Em 2002, o Brasil manda o meu nome para ser copresidente da força-tarefa em inventários nacionais de gases de efeito estufa. Fui eleita para o período 2002- 2009, passando a integrar o conselho do IPCC automaticamente.

Em 2009, o Brasil me indica para seguir novamente na mesma função, até 2015. E, em 2015, novamente num processo de eleição, o Brasil me indicou para a vice-presidência. Todos os 195 países que integram o IPCC votam. Havia cerca de 135 presentes na Croácia na ocasião da eleição. E mesmo só com quatro da América do Sul presentes, fui a primeira a ser eleita.

Os países já conheciam meu trabalho desde 2002. As indicações se dão sempre via Itamaraty, com consultas a outros ministérios, como o MCTI, e ao INPE também.

O INPE hoje conta com projetos muito importantes na área relacionada ao controle na emissão de gases do efeito estufa e de sua mitigação. Como a sra. participa dessas iniciativas?

O Prodes [Projeto de Monitoramento do Desmatamento na Amazônia Legal por Satélite] talvez seja o projeto de maior visibilidade internacional do INPE nessa área. É reconhecido no mundo como maior projeto de uso de imagens para esse fim, com uma periodicidade única e enorme abrangência espacial. É um instrumento impressionante para políticas públicas. Importante ontem e hoje, inclusive na tomada de decisão do governo. O Prodes existia antes de eu ingressar na área. Colaborei para fazer a transição do Prodes analógico, no papel, para o Prodes digital.

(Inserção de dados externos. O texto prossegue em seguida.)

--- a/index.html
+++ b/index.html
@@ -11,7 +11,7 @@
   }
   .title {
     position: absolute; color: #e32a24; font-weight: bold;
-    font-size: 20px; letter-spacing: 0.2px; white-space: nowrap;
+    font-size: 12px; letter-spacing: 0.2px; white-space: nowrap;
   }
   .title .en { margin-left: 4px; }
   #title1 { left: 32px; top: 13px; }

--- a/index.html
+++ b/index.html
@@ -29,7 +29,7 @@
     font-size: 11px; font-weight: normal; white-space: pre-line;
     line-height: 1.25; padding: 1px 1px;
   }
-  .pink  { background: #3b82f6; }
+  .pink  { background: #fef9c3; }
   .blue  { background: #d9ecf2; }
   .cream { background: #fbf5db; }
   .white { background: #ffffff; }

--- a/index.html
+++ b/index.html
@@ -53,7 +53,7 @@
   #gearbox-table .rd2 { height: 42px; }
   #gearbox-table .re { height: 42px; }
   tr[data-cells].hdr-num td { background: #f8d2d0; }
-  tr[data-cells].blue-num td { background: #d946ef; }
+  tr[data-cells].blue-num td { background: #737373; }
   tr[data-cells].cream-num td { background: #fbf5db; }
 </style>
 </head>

Os responsáveis anteriores tinham interesse em fazer essa transição, não possuíam ainda os instrumentos necessários. Na minha concepção, o INPE desempenha um papel fundamental de ponte entre a produção da informação e os que efetivamente vão atuar, a exemplo do Instituto Brasileiro do Meio Ambiente (Ibama) e de outros órgãos que atuam no campo. O fato de ter passado pelo MMA ajudou nessa relação com o Ibama e na afirmação dessa credibilidade do Instituto.

O INPE possui uma credibilidade nacional e internacional muito grande. É tão impressionante que, se o nome do INPE não aparece em determinados documentos ou projetos, questionam o porquê de o instituto não estar participando. É uma marca de respeito e de credibilidade, muito importante de se manter. Não existe no mundo país que tenha disponibilizado todos os dados de questões tão sensíveis quanto o desmatamento da Amazônia como faz o Brasil.

Estamos nos aproximando de uma fase em que o Prodes possa passar a existir para os demais biomas. Este ano será muito relevante para isso, especialmente no que diz respeito ao Cerrado. Um bioma de enorme importância, em sua biodiversidade, na emissão de gases, na compensação nesse sentido etc. E acredito que teremos avanços muito relevantes neste ano para isso, já relacionados à COP-21 e às metas do Brasil para 2030.